▸ Your assignment: Using the word "none" as the filter, copy each matching line from the records.
Material for this task START
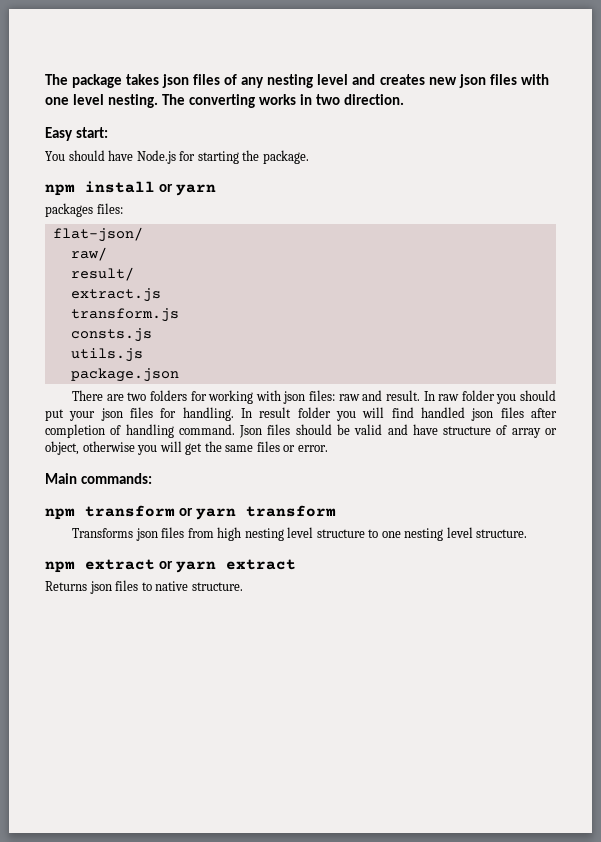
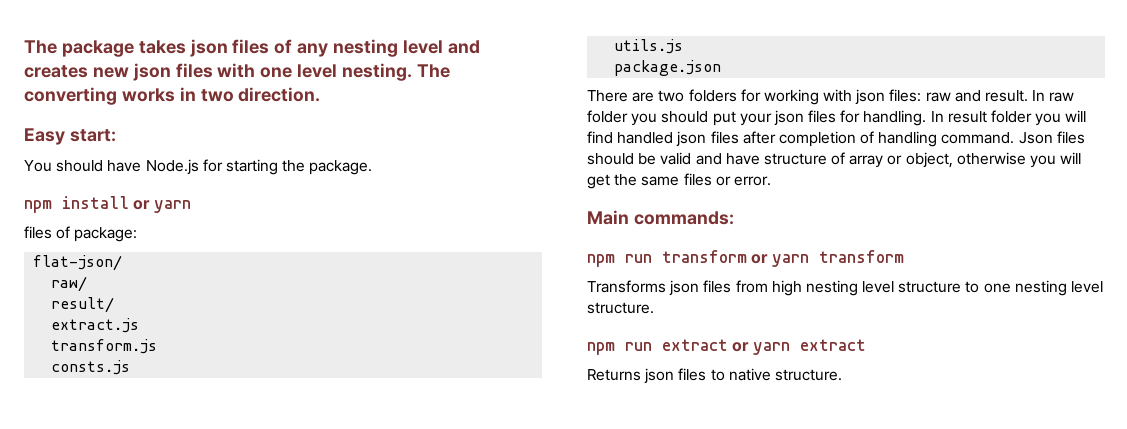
[45,203,123,217] packages files: -> [24,226,138,242] files of package:
(75, 514) none -> [625,254,652,263] run
(75, 567) none -> [625,342,652,351] run

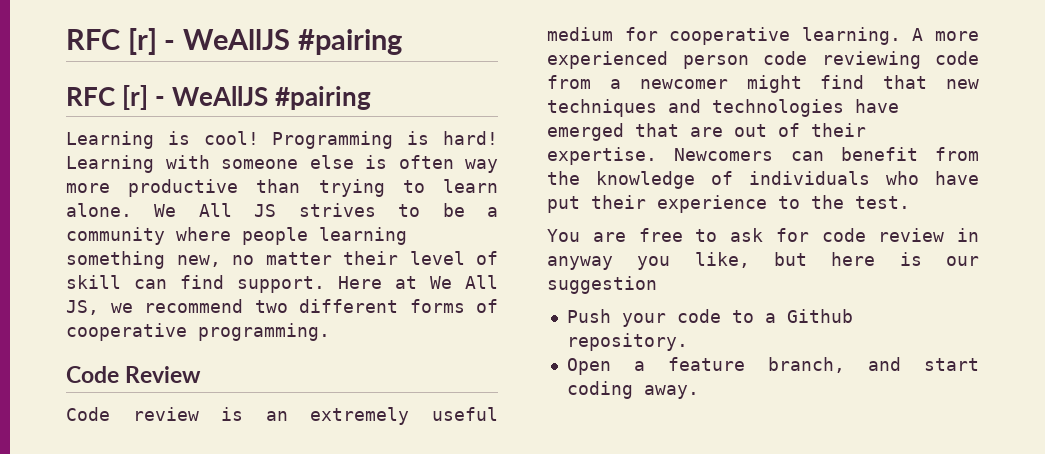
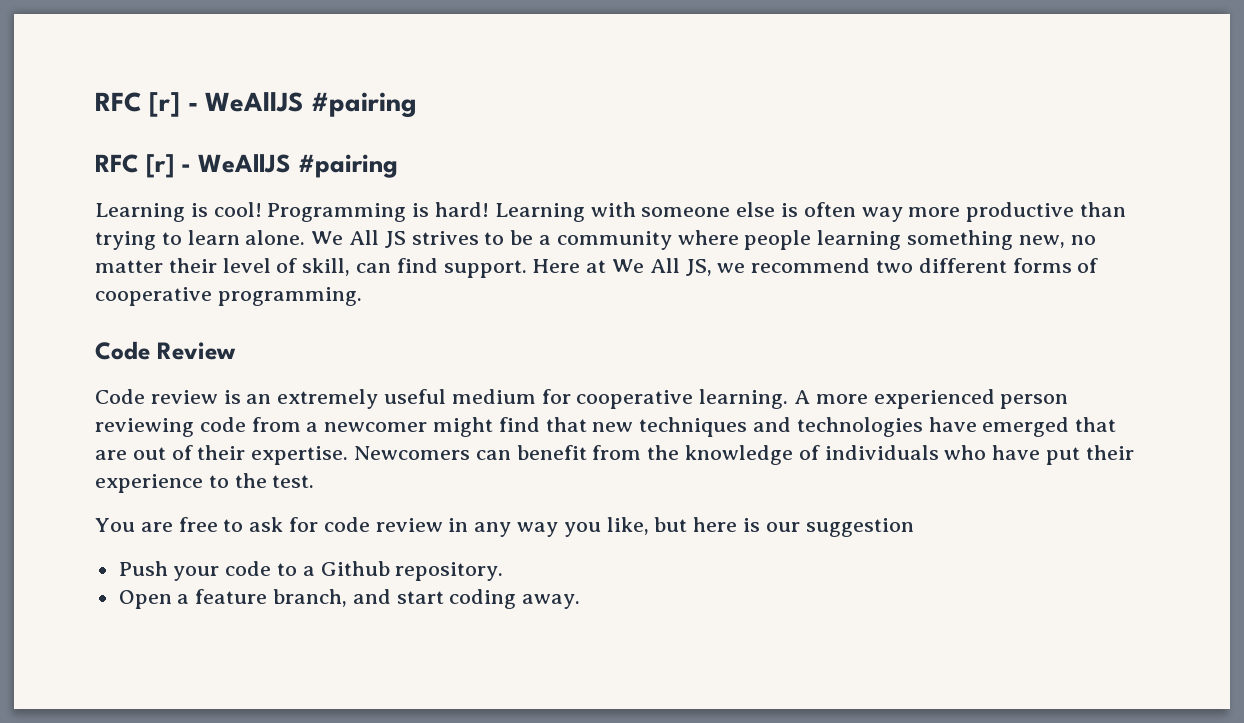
[66,275,121,289] skill -> [302,258,351,276] skill,
[763,51,807,65] code -> (1069, 401) none
[547,256,613,270] anyway -> [474,522,559,537] any way

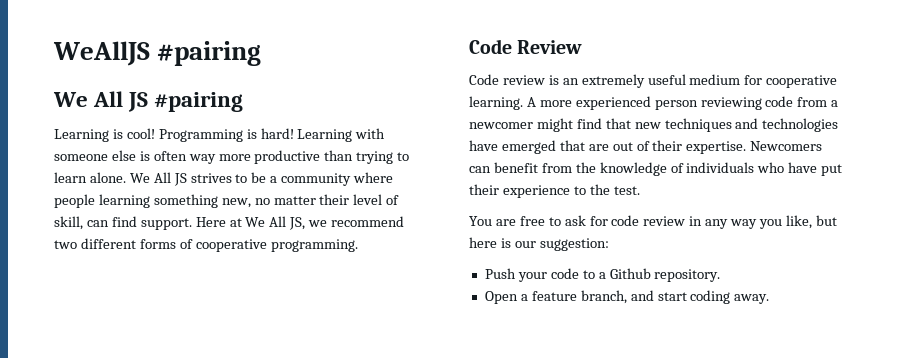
[95,92,417,118] [95,154,292,178] RFC [r] - WeAllJS #pairing // RFC [r] - WeAllJS -> [53,41,262,66] [53,91,149,112] WeAllJS #pairing // We All JS
[805,518,914,537] suggestion -> [539,238,609,251] suggestion:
Material for this task END
▸ Completed task:
(75, 514) none -> [625,254,652,263] run
(75, 567) none -> [625,342,652,351] run
[763,51,807,65] code -> (1069, 401) none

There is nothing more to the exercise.